More than half of all home owners have no mortgage; and many of the remainder have mortgage costs they can well afford. But higher interest rates will widen the gap between the older generation with lower debt charges and younger households who are already struggling.

There will not be a disastrous rise in re-possessions and homelessness because lenders have been much more cautious in their lending since the banking crisis; they have more funds in reserve and have improved their ways of helping stretched borrowers through hard times. But there will be some casualties as family budgets take a cumulative hit and the government’s Support for Mortgage Interest (SMI) – unhelpfully paid as an interest-bearing loan – now needs review.

Already, house prices and deposit requirements have meant home ownership rates are way below peak levels. It is not just higher costs of mortgages – and even more prudent lending by the banks and building societies – that will mean fewer first-time buyers getting onto the housing ladder: it is also the deep uncertainty about the future that will mean the next generation hold back.  

The Prime Minister may have abandoned the government’s previous target of 300,000 homes per annum, but the need for at least this number of new homes has not gone away. Unfortunately, interest rate rises, lower house prices, higher costs of labour and materials, and fewer first-time buyers, all mean the volume housebuilders are likely to ease up on their production of new homes.

The number of private landlords exiting the market has been growing following less favourable tax treatment and (necessary) new and forthcoming regulatory changes. Now those with buy-to-rent mortgages will face higher costs and may be unable or unwilling to pass these on to their tenants – who are already paying rents that absorb up to half their incomes. So, a greater exodus from the PRS can be predicted with consequences for those needing somewhere to live.

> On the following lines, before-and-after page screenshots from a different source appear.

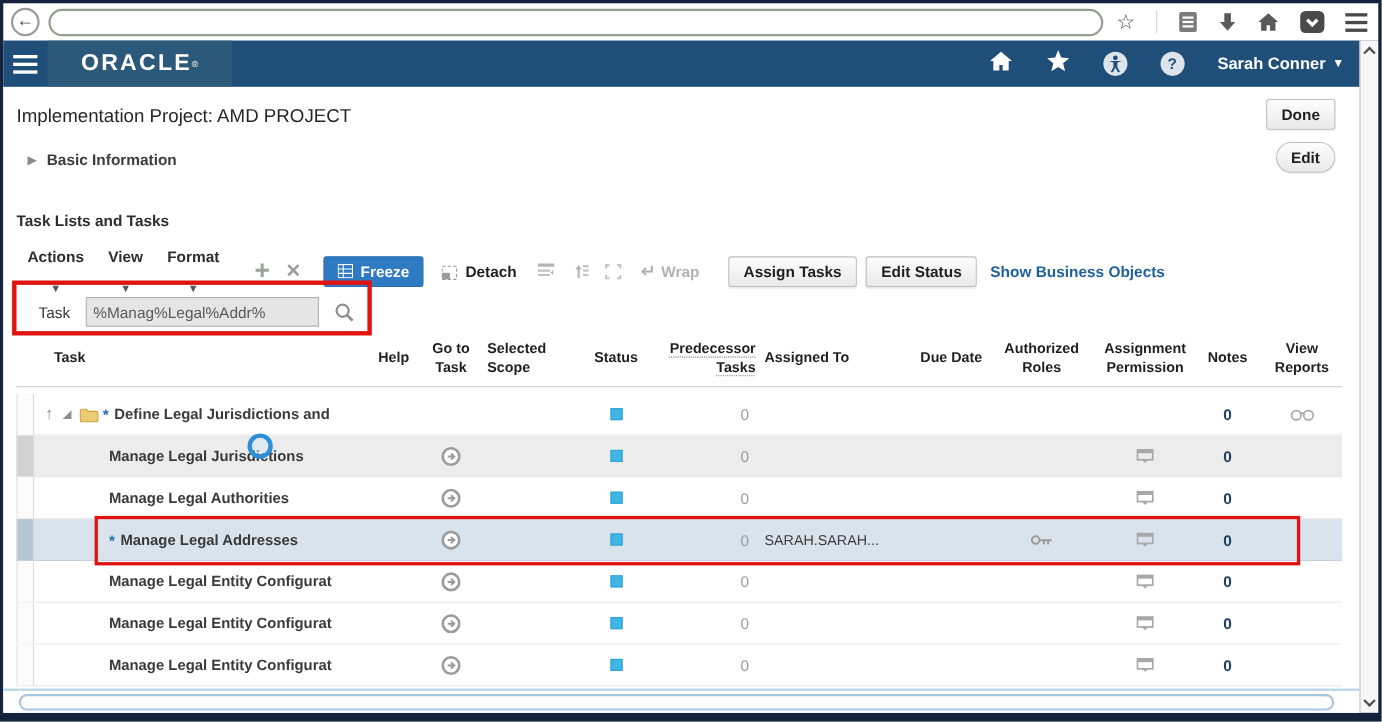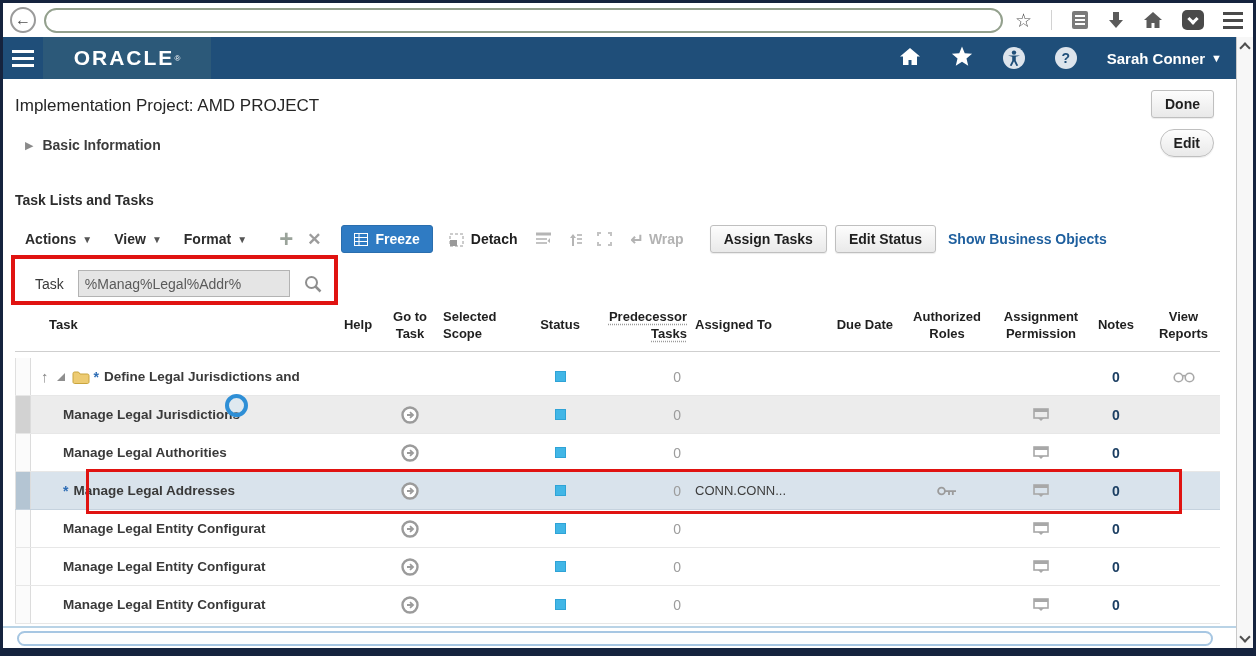"Actions" .menu-item { flex-direction: none -> column; gap: 6px -> 16px }
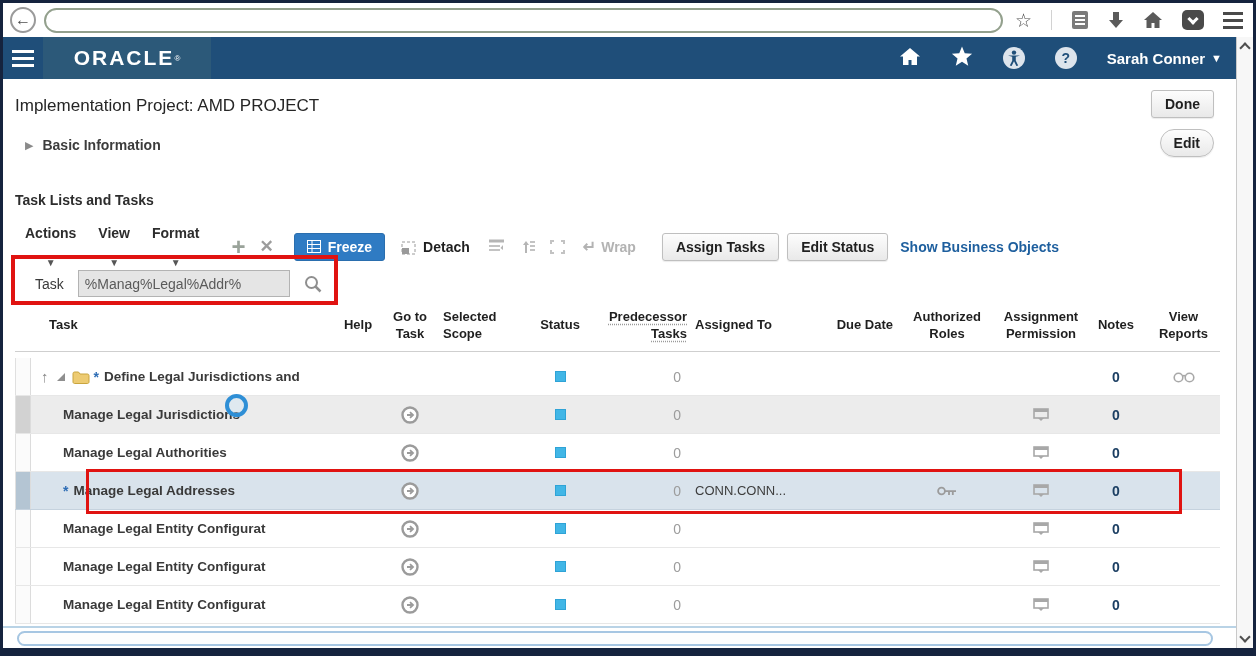"Manage Legal Jurisdictions" .task-cell.lv1 { padding-left: 32px -> 68px }
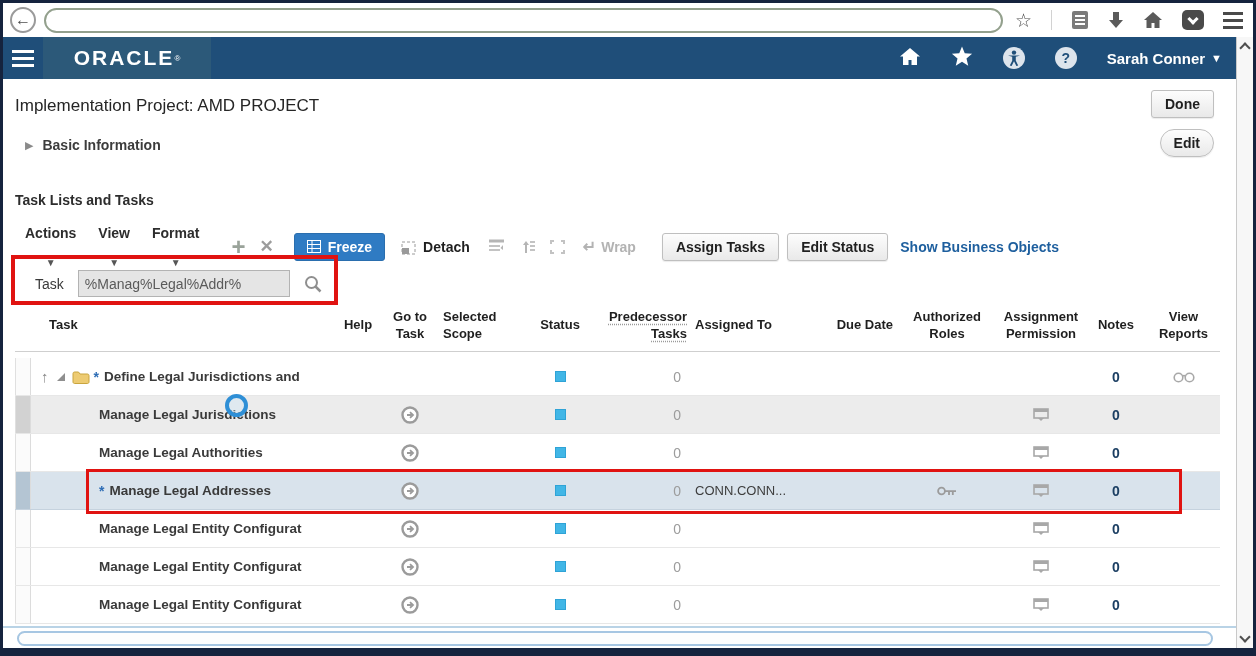"CONN.CONN..." div.assigned-val { text: CONN.CONN -> SARAH.SARAH }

Housing associations are facing multiple challenges: higher development and maintenance costs while income from rents is to be capped; requirements to rectify the cladding and other defects of builders as well as measures to insulate homes and cut carbon emissions. They depend on borrowing to create the affordable homes the country desperately needs and higher interest rates only adds to their problems.

 

Lord Best, crossbench peer.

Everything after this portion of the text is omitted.